What has been signaled to the public with this case is you can violate the law but as long as you have no knowledge of it or criminal intent then your good to go.  So much for the long history of ignorance of the law is no excuse.

At this time, the States Attorney will not prosecute and we doubt this case would be open up for any further investigation of the conflicting claims by witnesses, including those of the Chief and FPD Board President Bill Riggs.

It should be noted that Marty Fairchild appears to be the only FPD Trustee that was actually reading the law and trying to ensure it was followed.  Rather than recognize that positive effort, the other Trustees and department members chose to dogpile on Fairchild for upsetting what appears to be the good-old-boys club.

A copy of the complete ISP investigation file can be downloaded at this link or viewed below.

A copy of the Sangamon County State’s Attorney letter can be downloaded at this link or viewed below.

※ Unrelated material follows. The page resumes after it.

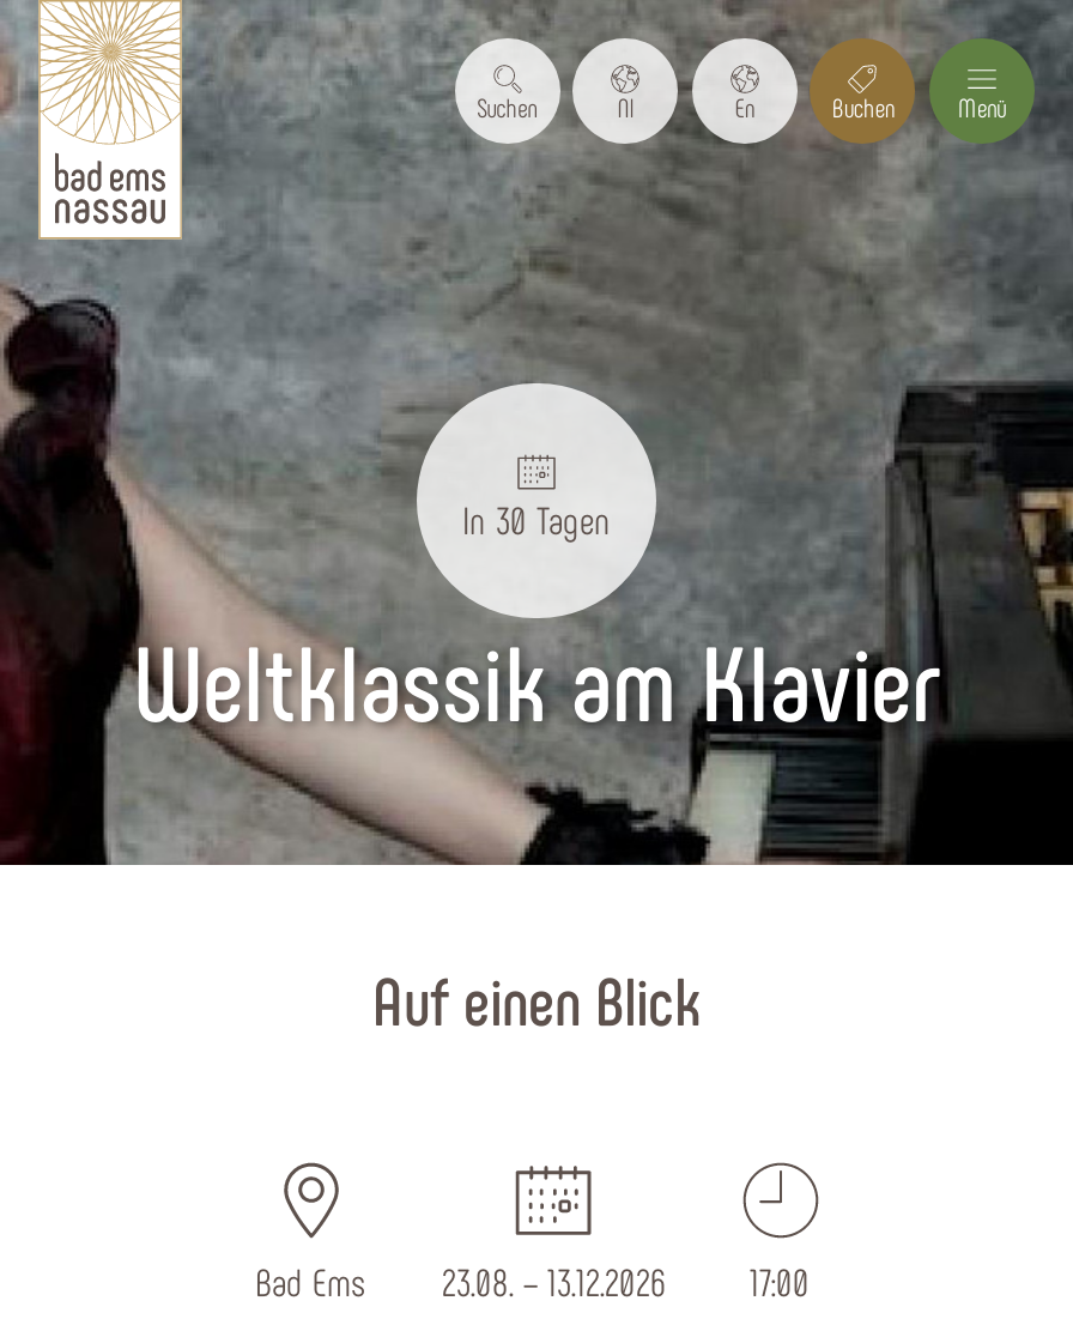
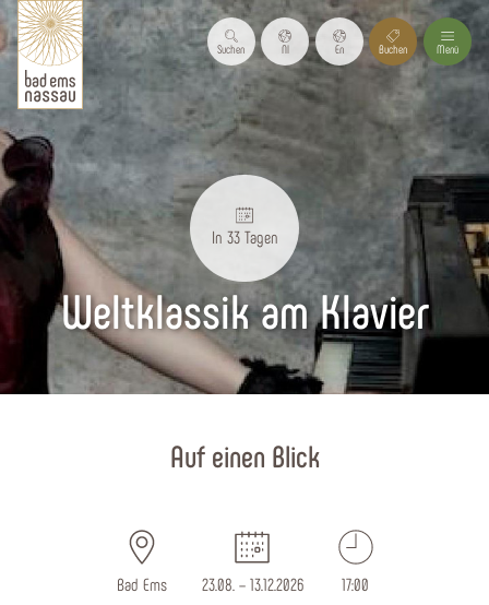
[462,496,611,542] In 30 Tagen -> [211,226,278,247] In 33 Tagen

Sangamon SA Rochester FPD letter





Share on facebook
Share on twitter
Share on print


  • Brian Huang
    Posted at 15:17h, 30 March Reply

    Would “Statements of Economic Interests” indicate the “self-dealing”?

    • Kirk Allen
      Posted at 16:11h, 30 March Reply

      Yes, and they do indicate self dealing!

  • Tracey Baker
    Posted at 16:42h, 30 March Reply

    Just another case of government “protecting their own”. We have the same thing here in Stark. Hopefully, a new State Attorney will help but not holding my breath.

  • PK
    Posted at 09:25h, 31 March Reply

    An outcome to the Sangamon County State’s Attorney office choosing not pursue charges is that AEC wont have to pay back monies from profit margins garnered sales to the RFPD. That’s not good fortune for district tax payors.

    At any rate, the ruse is up. I wonder if Mr. Riggs is gonna have the RFPD policy manual update complete before the end of his term…or if his statement that it would be was ever anything more than RFPD lip-service.

  • kathiann
    Posted at 15:04h, 31 March Reply

    I guess law enforcement and AGs are busy with much greater crimes…..and so it goes.

  • Roger
    Posted at 10:03h, 01 April Reply

    Well knock me over with a feather!

  • Ang
    Posted at 15:51h, 01 April Reply

    Private EMS seems to be a big issue in Elmhurst.

    There’s a debate still being had about whether hiring for profit EMS versus going with government employed firefighter paramedics is better in terms of quality of care for patients.

    Check out this drama over Superior Ambulance:

    Indeed, their online ratings are very bad.

    The lawsuits they’ve been hit with are online too. And that crazy guy who dangled from Trump Tower escaped custody of a Superior Ambulance.

    For profit outfit or government employed firefighter paramedic? Interesting debate.

  • William C. Place
    Posted at 23:39h, 04 April Reply

    Would any sane person trust the outcome of an investigation by the ISP, I would hope not!